> **What to do**
Whenever the word "date" shows up in a line of the data, copy that line.

Top of Supplied entries

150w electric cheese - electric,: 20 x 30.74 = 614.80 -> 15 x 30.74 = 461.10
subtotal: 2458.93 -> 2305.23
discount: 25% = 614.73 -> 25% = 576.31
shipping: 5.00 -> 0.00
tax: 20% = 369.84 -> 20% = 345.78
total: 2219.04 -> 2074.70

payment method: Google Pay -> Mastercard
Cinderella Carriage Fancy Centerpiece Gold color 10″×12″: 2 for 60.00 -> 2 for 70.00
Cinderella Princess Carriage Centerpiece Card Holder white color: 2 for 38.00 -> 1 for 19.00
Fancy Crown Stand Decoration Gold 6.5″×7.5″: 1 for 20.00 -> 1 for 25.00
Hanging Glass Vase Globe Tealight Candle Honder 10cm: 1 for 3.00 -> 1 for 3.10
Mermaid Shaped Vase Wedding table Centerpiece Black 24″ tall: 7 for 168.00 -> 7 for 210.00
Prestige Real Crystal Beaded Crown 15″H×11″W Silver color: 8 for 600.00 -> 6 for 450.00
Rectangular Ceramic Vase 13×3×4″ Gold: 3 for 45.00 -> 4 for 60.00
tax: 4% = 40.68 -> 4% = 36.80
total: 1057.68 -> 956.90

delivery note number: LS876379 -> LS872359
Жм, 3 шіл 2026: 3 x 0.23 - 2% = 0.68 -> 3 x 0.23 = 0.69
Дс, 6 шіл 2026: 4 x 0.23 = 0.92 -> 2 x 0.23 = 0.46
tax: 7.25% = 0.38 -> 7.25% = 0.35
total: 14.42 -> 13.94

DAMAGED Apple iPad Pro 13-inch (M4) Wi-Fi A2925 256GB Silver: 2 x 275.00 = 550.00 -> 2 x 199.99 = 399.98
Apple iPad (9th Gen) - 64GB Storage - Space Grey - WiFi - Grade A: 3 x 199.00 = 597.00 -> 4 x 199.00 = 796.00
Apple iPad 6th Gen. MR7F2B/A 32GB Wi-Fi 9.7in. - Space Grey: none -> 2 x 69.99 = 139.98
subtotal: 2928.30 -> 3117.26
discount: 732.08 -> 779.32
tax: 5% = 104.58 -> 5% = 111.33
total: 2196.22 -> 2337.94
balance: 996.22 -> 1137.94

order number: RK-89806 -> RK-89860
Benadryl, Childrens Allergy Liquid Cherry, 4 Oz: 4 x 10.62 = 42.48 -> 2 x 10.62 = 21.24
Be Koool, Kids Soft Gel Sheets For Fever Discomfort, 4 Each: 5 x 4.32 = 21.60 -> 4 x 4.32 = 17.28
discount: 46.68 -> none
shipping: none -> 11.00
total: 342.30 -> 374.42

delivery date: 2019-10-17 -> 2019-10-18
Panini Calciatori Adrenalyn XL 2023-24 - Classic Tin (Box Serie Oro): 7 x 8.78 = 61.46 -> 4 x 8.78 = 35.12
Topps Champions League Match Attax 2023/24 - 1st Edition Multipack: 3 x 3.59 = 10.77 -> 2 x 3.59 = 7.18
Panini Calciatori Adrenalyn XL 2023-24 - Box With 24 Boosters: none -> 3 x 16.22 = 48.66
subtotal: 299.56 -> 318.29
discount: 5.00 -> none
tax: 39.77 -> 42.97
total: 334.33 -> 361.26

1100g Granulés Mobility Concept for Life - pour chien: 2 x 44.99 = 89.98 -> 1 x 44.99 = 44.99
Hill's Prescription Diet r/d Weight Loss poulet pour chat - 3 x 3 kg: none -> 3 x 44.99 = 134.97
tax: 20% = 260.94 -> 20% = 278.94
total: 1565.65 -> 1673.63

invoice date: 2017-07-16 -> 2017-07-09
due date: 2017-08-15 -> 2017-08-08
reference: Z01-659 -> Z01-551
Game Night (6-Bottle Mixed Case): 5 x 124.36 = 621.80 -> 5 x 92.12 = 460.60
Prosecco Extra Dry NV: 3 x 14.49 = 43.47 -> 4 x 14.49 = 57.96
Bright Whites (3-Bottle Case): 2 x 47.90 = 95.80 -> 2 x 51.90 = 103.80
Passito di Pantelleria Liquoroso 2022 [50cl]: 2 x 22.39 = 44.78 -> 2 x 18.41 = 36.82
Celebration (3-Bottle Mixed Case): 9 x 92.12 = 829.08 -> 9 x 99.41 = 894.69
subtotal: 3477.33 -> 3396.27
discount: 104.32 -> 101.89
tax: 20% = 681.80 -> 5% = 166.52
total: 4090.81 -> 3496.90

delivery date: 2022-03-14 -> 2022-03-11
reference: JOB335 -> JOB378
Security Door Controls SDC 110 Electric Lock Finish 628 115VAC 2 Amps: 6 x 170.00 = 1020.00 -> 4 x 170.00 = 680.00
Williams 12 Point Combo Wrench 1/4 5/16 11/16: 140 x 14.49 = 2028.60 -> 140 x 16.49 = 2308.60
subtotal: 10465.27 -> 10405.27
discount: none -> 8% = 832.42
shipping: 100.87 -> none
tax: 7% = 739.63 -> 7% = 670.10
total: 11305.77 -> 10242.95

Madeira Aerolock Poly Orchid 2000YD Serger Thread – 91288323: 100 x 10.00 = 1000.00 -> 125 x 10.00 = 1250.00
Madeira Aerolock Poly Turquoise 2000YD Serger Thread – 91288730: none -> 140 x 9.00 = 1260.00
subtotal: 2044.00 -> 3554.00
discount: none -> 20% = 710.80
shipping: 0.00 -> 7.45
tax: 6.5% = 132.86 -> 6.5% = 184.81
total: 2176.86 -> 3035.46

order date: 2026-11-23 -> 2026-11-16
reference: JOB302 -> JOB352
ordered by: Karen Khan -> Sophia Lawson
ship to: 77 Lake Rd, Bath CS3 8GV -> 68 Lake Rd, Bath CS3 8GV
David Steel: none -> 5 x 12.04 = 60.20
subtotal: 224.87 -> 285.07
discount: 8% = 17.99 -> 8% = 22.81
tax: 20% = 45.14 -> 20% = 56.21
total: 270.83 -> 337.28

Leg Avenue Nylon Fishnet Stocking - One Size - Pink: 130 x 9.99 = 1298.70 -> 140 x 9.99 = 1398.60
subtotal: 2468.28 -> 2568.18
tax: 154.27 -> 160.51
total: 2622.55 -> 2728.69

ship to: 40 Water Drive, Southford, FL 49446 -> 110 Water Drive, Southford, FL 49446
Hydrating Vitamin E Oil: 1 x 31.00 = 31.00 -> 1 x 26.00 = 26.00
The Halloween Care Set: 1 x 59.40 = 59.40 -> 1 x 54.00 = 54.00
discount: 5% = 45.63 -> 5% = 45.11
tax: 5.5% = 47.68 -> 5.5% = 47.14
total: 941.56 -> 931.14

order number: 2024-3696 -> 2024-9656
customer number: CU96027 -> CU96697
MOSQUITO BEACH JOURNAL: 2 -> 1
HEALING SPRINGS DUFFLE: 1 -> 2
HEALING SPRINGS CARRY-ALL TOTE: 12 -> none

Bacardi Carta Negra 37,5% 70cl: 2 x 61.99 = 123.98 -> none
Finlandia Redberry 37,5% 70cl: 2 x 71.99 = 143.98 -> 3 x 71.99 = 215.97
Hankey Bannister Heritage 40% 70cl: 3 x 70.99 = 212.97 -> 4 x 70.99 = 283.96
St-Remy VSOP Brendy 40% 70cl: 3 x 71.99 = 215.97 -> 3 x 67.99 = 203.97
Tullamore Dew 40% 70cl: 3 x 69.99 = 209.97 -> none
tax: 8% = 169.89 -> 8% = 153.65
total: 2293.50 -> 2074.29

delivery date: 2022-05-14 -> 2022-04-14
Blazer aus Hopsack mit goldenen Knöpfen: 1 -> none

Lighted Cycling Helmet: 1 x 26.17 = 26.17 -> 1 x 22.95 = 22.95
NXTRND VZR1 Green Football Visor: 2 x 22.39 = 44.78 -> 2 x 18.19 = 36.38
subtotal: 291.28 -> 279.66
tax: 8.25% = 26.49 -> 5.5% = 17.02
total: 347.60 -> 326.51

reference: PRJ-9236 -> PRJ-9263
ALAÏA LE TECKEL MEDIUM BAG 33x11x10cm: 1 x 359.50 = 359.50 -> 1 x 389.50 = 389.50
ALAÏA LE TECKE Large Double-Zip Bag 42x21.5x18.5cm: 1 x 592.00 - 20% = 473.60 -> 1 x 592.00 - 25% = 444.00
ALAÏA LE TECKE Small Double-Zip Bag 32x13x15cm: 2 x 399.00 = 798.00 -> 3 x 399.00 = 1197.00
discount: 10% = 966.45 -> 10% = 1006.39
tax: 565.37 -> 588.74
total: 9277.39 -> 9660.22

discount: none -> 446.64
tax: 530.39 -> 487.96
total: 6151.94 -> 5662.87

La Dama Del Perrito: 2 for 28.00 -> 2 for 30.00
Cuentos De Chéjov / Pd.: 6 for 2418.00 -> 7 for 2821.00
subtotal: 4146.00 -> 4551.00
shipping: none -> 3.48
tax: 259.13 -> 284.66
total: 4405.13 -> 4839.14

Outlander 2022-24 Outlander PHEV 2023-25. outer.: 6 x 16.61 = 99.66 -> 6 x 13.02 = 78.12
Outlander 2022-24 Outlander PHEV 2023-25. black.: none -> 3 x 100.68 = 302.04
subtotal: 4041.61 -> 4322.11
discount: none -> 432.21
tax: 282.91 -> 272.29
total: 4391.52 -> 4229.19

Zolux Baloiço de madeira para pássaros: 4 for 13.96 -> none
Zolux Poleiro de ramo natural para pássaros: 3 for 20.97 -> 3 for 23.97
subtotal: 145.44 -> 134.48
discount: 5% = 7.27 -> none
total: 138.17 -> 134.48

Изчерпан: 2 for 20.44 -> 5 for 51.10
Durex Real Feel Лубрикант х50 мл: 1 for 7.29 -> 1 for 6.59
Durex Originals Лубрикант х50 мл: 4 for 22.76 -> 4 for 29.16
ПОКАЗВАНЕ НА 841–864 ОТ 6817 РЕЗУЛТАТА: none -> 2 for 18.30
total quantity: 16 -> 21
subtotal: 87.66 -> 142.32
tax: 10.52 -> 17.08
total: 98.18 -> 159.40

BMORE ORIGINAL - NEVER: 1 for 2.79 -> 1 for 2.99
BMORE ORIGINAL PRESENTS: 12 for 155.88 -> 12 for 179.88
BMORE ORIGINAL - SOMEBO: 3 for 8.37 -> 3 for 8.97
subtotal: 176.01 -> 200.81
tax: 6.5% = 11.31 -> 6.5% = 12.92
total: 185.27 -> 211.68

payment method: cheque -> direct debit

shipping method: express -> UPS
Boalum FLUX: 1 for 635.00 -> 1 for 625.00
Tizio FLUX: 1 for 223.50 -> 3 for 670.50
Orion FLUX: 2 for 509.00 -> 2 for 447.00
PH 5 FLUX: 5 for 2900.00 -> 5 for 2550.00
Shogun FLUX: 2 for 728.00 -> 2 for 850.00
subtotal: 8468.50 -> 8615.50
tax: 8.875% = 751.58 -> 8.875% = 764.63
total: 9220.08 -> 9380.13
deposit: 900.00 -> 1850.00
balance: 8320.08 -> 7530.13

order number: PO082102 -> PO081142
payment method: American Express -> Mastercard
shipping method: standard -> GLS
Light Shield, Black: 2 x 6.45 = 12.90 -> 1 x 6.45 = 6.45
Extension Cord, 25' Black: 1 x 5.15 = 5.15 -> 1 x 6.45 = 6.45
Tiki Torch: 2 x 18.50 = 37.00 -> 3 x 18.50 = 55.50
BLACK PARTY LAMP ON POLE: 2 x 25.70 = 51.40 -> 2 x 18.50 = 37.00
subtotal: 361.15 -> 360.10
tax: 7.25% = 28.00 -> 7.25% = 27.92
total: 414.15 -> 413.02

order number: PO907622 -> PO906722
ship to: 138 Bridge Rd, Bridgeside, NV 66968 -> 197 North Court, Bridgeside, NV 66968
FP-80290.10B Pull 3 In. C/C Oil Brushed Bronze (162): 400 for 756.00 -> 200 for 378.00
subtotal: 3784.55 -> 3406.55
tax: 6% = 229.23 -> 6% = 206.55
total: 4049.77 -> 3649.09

Bottom of Supplied entries

> **Exercise result**
delivery date: 2019-10-17 -> 2019-10-18
invoice date: 2017-07-16 -> 2017-07-09
due date: 2017-08-15 -> 2017-08-08
delivery date: 2022-03-14 -> 2022-03-11
order date: 2026-11-23 -> 2026-11-16
delivery date: 2022-05-14 -> 2022-04-14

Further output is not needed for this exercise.